Within the framework of the municipal edict (early 19th century), the tax district of Allersberg was formed, to which Dockenmühle, Eulenhof, Eisbühl, Eppersdorf, Harrhof, Hünerhof, Reckenricht, Reckenstetten, and Sankt Wolfgang belonged. With the Second Municipal Edict (1818), the rural municipality of Allersberg was created, to which Dockenmühle and Sankt Wolfgang belonged. The municipality originally had a territory of 8,176 km². Its administration and jurisdiction were assigned to the Regional Court of Hilpoltstein, and its financial administration to the Rentamt Hilpoltstein (renamed Finanzamt Hilpoltstein in 1919). From 1862, Allersberg belonged to the District Office of Neumarkt in der Oberpfalz. Jurisdiction remained with the Regional Court of Hilpoltstein (renamed Amtsgericht Hilpoltstein in 1879); since 1973, the Amtsgericht Schwabach has been responsible. In 1880, Allersberg was assigned to the newly formed District Office of Hilpoltstein (renamed District of Hilpoltstein in 1939).

=== 20th century ===
Towards the end of the World War II, Allersberg was severely destroyed in April 1945 in fighting against the advancing Seventh United States Army.

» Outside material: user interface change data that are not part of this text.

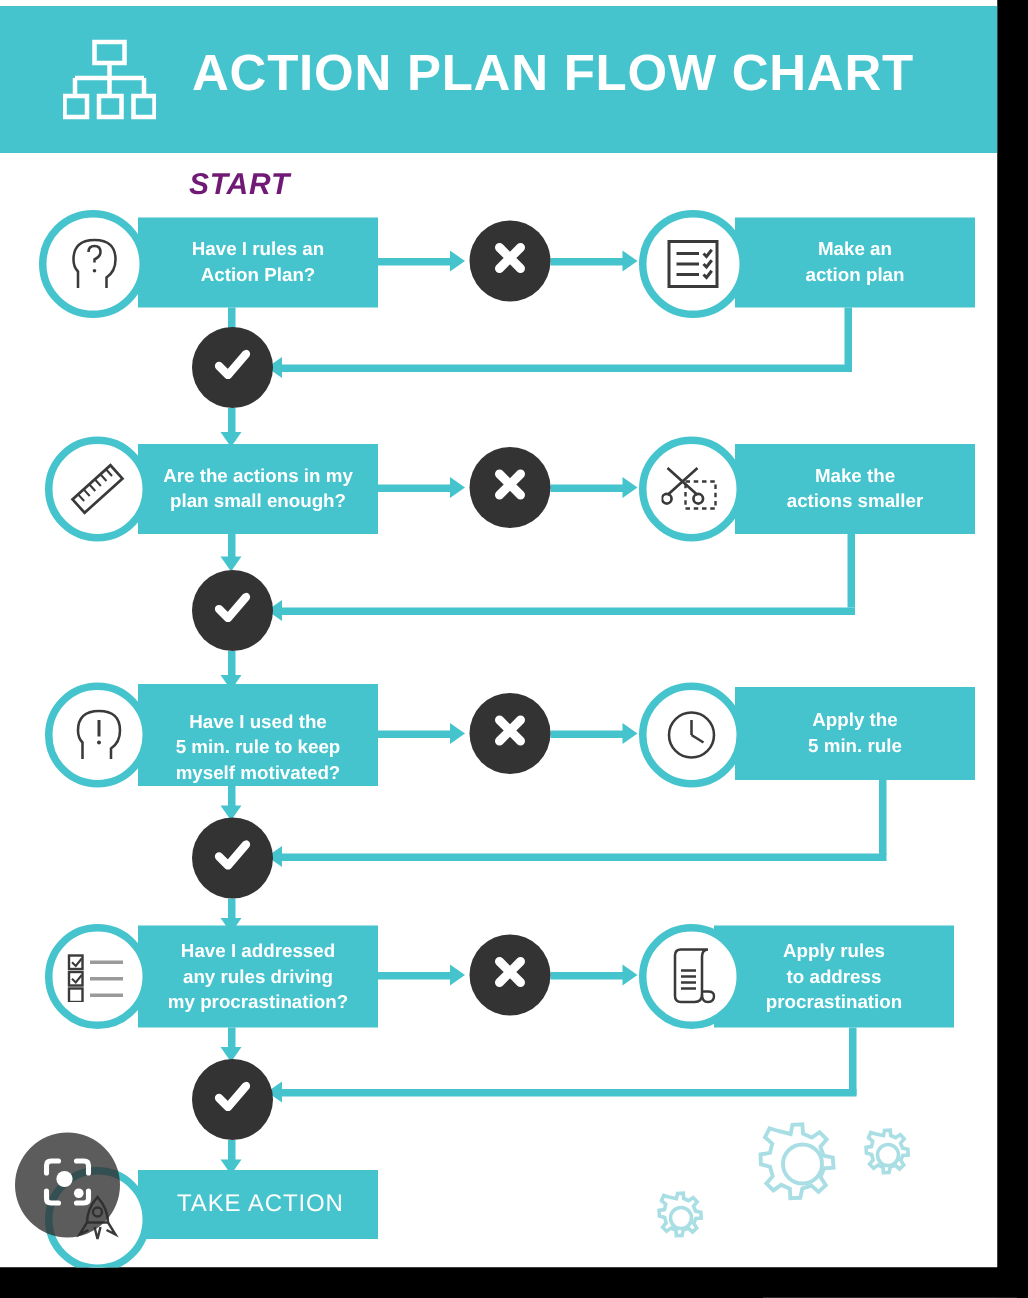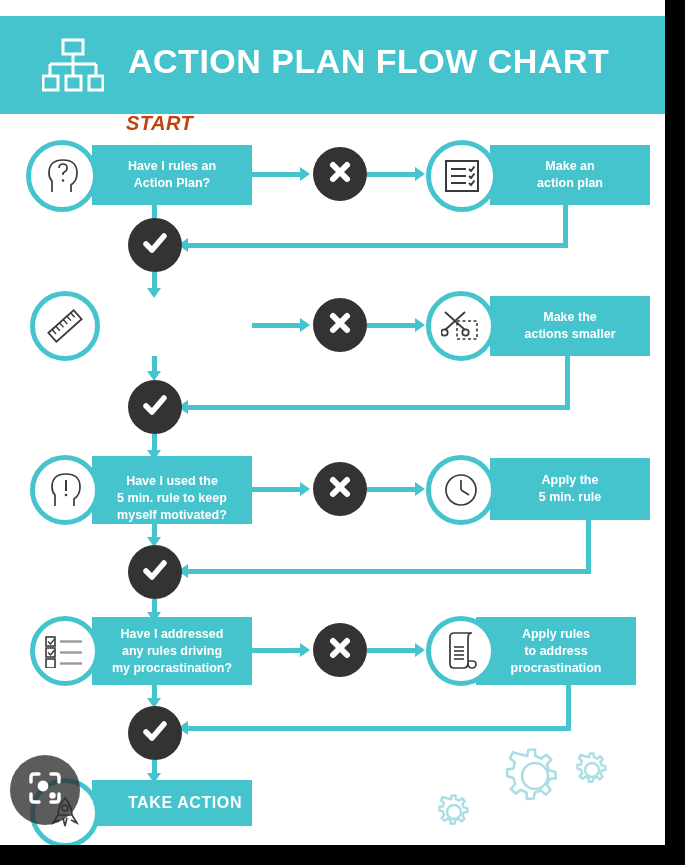"ACTION PLAN FLOW CHART" #header { top: 16px -> 4px }
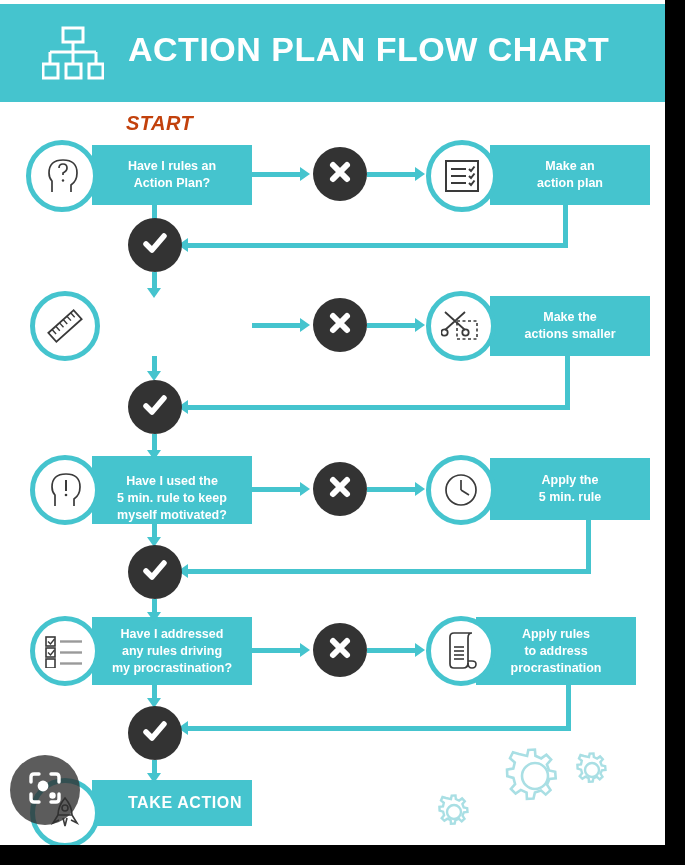"START" #start-label { color: #c2410c -> #701a75 }
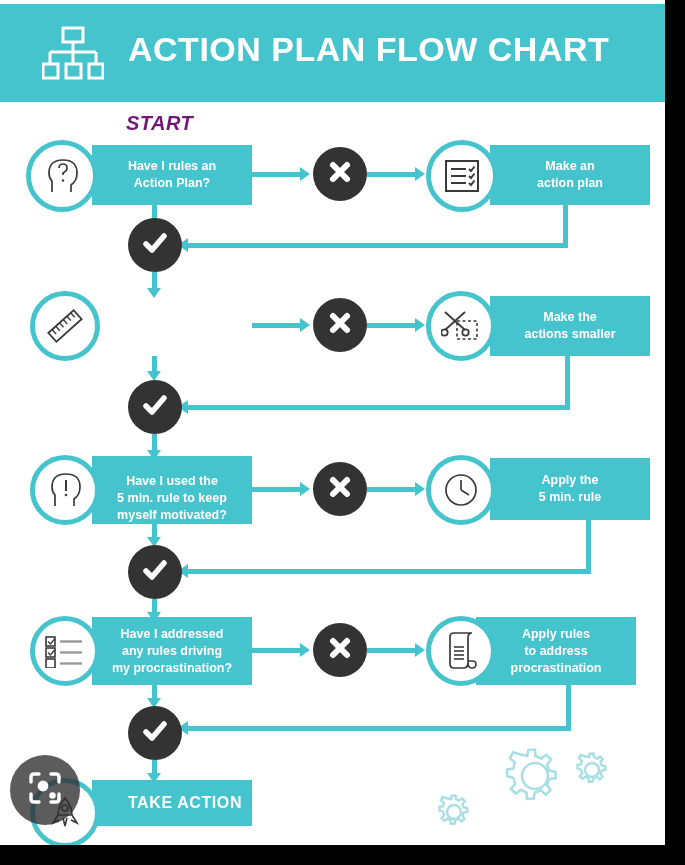"Are the actions in my" div.pill { html: none -> <div> <div>Are the actions in my plan small enough?</div> </div> }
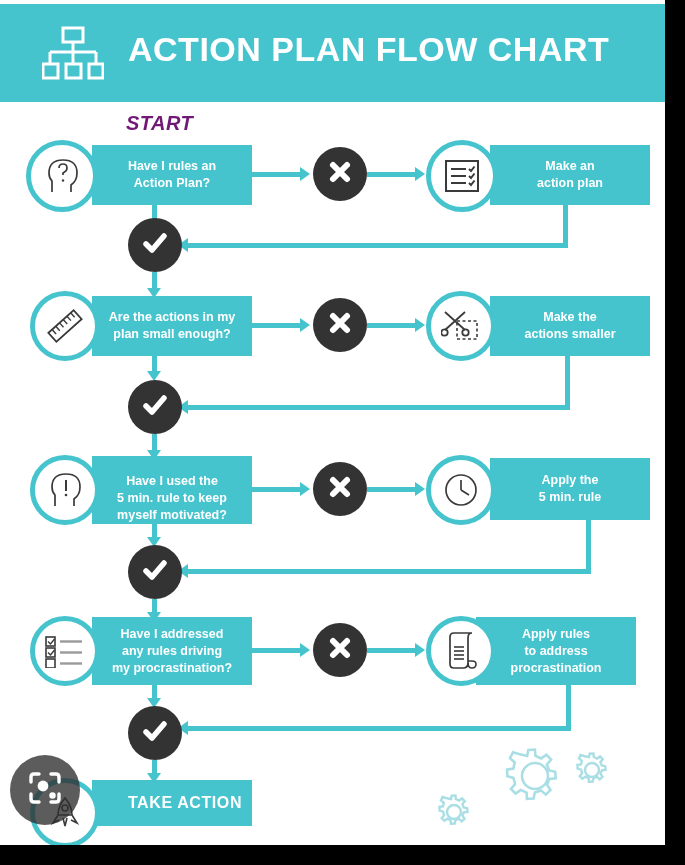"TAKE ACTION" #take-action-text { font-weight: bold -> normal; text-align: center -> left }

At a time when the German resistance had already largely collapsed, the battle for Allersberg was particularly fierce and lasted for three days (from April 20 to 22, 1945).

As part of the territorial reform in Bavaria, the districts of Schwabach and Hilpoltstein were dissolved on July 1, 1972 and Allersberg became part of the newly formed district of Roth.